## Task to complete
Leave every picture out, and retype all the remaining records exactly.

## Stored data
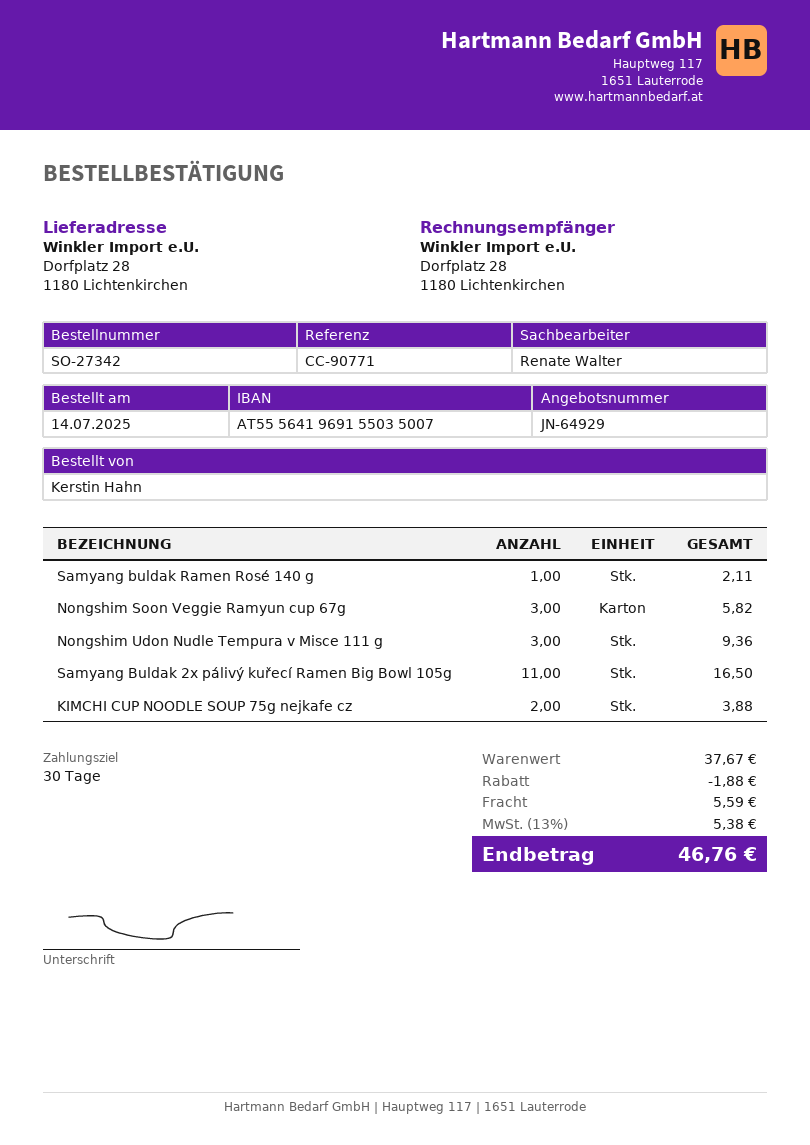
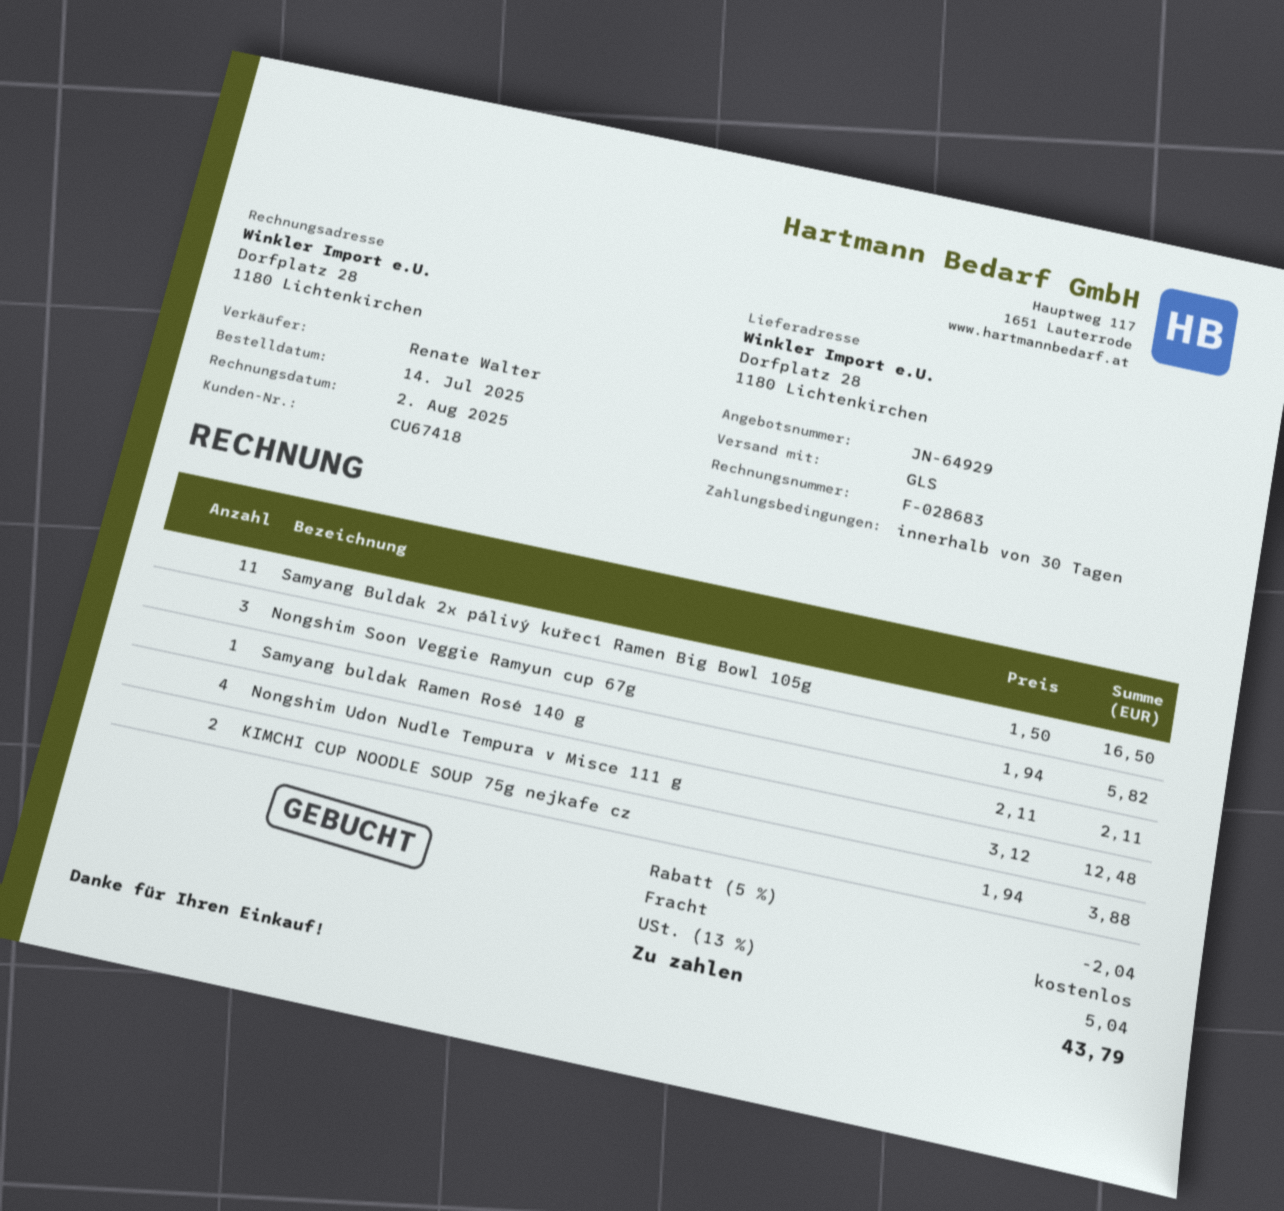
Nongshim Udon Nudle Tempura v Misce 111 g: 3 for 9.36 -> 4 for 12.48
discount: 1.88 -> 2.04
shipping: 5.59 -> 0.00
tax: 13% = 5.38 -> 13% = 5.04
total: 46.76 -> 43.79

## Written solution
Nongshim Udon Nudle Tempura v Misce 111 g: 3 for 9.36 -> 4 for 12.48
discount: 1.88 -> 2.04
shipping: 5.59 -> 0.00
tax: 13% = 5.38 -> 13% = 5.04
total: 46.76 -> 43.79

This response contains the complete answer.